Working for Phillips Auctioneers in Yorkville, at the far end of the Upper East Side, I moved into The Olcott Hotel — an eccentric, shabby set of rooms on the Upper West Side, ‘once home to a posh New York crowd’ and bang next to the Dakota, which meant a pleasant walk to work through Central Park. Joseph Berger, writing in The New York Times on April 25, 1992, said, “It is not really a hotel you can check into for the night. Many of its 240 residents checked in 30 years ago and never repacked their suitcases. It is a residential hotel, an apartment house mostly for lazy people who do not want to make beds, cook dinner or buy furniture.” Here, Mark Chapman holed up before shooting John Lennon, a location which appears in Rosemary’s Baby (1968), The Stepford Wives (1975) and Taxi Driver (1976). There was a creaky lift (presumably 1920s?) Like something from a gangster film. And now The Olcott is another one we can add to the list: following redevelopment, it is now a squeaky-clean, luxury Condominium.

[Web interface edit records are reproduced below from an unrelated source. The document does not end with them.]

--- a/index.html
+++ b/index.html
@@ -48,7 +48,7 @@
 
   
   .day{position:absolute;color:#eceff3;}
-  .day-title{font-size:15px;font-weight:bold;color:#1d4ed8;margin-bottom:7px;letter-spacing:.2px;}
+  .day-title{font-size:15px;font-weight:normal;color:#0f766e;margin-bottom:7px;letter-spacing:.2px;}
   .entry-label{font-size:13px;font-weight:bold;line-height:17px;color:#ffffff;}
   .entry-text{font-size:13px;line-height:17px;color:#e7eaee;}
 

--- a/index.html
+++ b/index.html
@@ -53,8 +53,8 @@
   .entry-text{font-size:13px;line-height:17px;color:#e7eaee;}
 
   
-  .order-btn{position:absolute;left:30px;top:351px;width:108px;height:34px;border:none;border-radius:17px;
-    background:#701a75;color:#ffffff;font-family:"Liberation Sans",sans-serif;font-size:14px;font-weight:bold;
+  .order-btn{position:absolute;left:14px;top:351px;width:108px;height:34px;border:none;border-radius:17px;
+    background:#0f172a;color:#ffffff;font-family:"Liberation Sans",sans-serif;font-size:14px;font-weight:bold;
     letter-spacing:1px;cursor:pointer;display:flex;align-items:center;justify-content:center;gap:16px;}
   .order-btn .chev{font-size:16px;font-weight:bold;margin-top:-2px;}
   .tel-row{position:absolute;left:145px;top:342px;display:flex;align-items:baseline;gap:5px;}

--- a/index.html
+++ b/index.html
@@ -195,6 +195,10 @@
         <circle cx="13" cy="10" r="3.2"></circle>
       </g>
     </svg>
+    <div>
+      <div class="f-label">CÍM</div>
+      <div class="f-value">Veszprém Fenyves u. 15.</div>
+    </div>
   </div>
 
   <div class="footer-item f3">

And as time passes, nostalgia — the snapshot of New York as it then was — adds an extra dimension, a feel-good charm to the Woody Allen films of the late 1970s and 80s. But then Woody’s films have an in-built, wistful nostalgia before they’ve even begun. I’ve been writing WEEKEND FLICKS. Cinema for Grown Ups for just over a year now, and scrolling back through the archive, for some unfathomable reason, I have failed to include a Woody Allen film on our list. So far. This needs to be corrected. For as you have probably gathered, I am a huge fan. Woody Allen is an original — and in my opinion, one of America’s greatest film-makers. But if you’re new to Allen’s films, where do you start? Woody Allen is or was a prolific filmmaker — he liked to make a film a year— which creates a challenge for Woody Allen completists. But from the top of my head, my favourites (so far) are: Annie Hall (1977), Manhattan (1979), Play it Again Sam (1971), Stardust Memories (1980), Hannah and Her Sisters (1986), Crimes and Misdemeanours (1989), Husband and Wives (1992), Manhattan Murder Mystery (1993); the delightful musical, Everybody Says I Love You (1996), Small Time Crooks (2000), Melinda and Melinda (2004) and Match Point (2005).

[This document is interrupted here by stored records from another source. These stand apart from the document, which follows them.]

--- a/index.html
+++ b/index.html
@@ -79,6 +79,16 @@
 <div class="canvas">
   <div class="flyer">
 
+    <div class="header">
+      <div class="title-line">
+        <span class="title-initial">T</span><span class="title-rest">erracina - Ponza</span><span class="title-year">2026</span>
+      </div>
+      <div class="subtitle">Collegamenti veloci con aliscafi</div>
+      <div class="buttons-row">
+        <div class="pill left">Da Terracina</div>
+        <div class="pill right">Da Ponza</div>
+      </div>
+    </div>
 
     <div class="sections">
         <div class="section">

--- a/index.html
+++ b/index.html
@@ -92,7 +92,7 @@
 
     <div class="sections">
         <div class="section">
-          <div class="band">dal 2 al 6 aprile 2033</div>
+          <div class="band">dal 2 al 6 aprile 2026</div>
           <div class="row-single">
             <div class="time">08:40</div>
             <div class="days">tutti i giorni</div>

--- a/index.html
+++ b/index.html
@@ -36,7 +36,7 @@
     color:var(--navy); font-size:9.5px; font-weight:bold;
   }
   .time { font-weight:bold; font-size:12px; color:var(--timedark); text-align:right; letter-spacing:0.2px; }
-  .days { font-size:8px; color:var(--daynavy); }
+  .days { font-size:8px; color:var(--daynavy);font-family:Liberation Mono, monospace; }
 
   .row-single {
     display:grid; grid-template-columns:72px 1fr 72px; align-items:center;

The cinematic world seems to be split down the middle. You’re either a fully-paid up Woody fan — or you just don’t get it. I suppose the dry humour is an acquired taste, the sophisticated, witty banter, the amusing intellectual and cultural references, the self-deprecating Jewish neurosis and constant self-analysis, the influence of Ingmar Bergman. But Woody’s films, perhaps, are enjoyed even more as you advance in age. My first Woody Allen, was Manhattan (1979), starring Mariel Hemingway and Meryl Streep (‘my wife left me for another woman’), screened at our local cinema (I was a tender fourteen) and, of course, it went straight over my head. These days (I’m slightly older), I can watch a Woody Allen film over and over again, and every time discover a little bit more. For his films are about the human condition, the ups and downs of real life, and relationships. Which takes us to Annie Hall (1977), a comedy of manners, and quite possibly one of Woody Allen’s greatest films — and, if you’re new to Allen’s work, a very good place to begin.